The data START

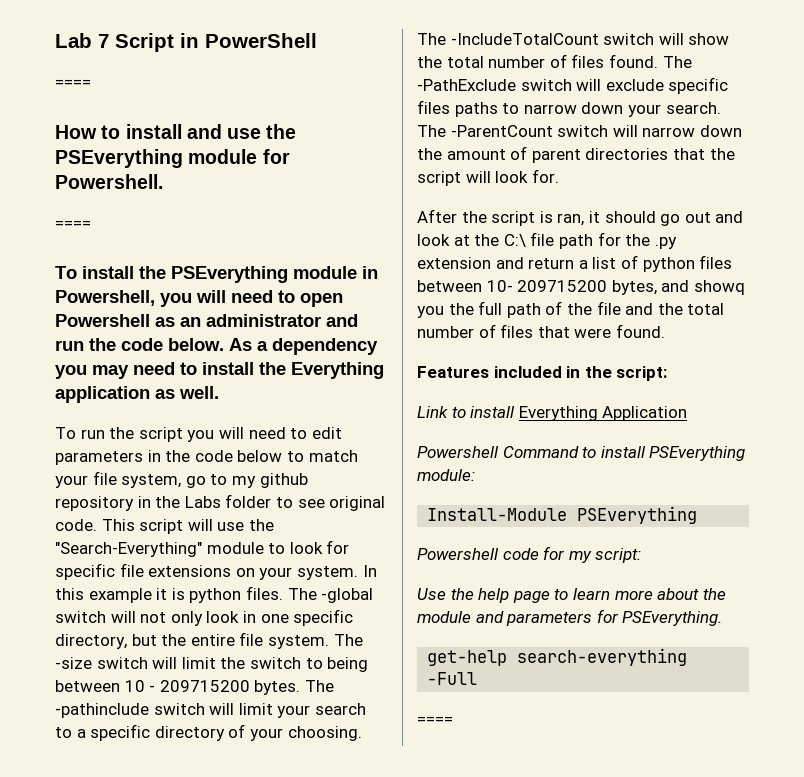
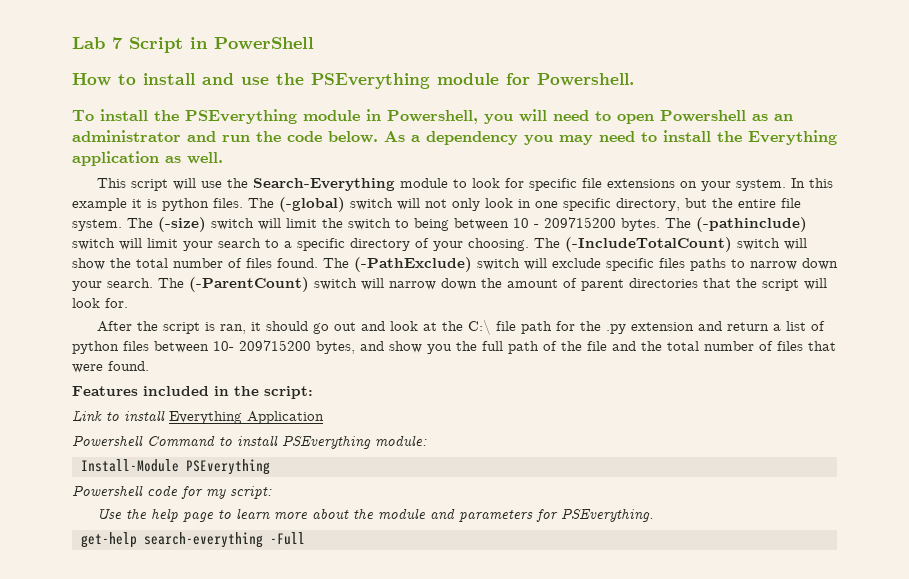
[55,79,91,88] // ==== -> (314, 43) none
[55,220,91,229] // ==== -> (634, 79) none
[55,427,342,442] [55,450,358,465] [55,471,308,488] [55,494,386,511] [55,519,97,531] To run the script you will need to edit parameters in the code below to match your file system, go to my github repository in the Labs folder to see original code. -> (223, 158) none
[55,542,202,557] "Search-Everything" -> [252,178,395,191] Search-Everything
[321,588,374,603] -global -> [279,197,345,212] (-global)
[55,657,92,669] -size -> [158,217,206,232] (-size)
[55,703,149,718] -pathinclude -> [696,217,807,232] (-pathinclude)
[450,33,599,45] -IncludeTotalCount -> [565,237,732,252] (-IncludeTotalCount)
[417,79,516,91] -PathExclude -> [354,257,472,272] (-PathExclude)
[450,125,553,137] -ParentCount -> [189,277,309,292] (-ParentCount)
[693,280,745,295] showq -> [389,341,422,353] show
[417,716,453,725] // ==== -> (305, 538) none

The data END

= Activity =
The required answer is the line with "[450,33,599,45] -IncludeTotalCount ->" plus every line after it to the end of the entries above, transcribed exactly.

= Exercise answer =
[450,33,599,45] -IncludeTotalCount -> [565,237,732,252] (-IncludeTotalCount)
[417,79,516,91] -PathExclude -> [354,257,472,272] (-PathExclude)
[450,125,553,137] -ParentCount -> [189,277,309,292] (-ParentCount)
[693,280,745,295] showq -> [389,341,422,353] show
[417,716,453,725] // ==== -> (305, 538) none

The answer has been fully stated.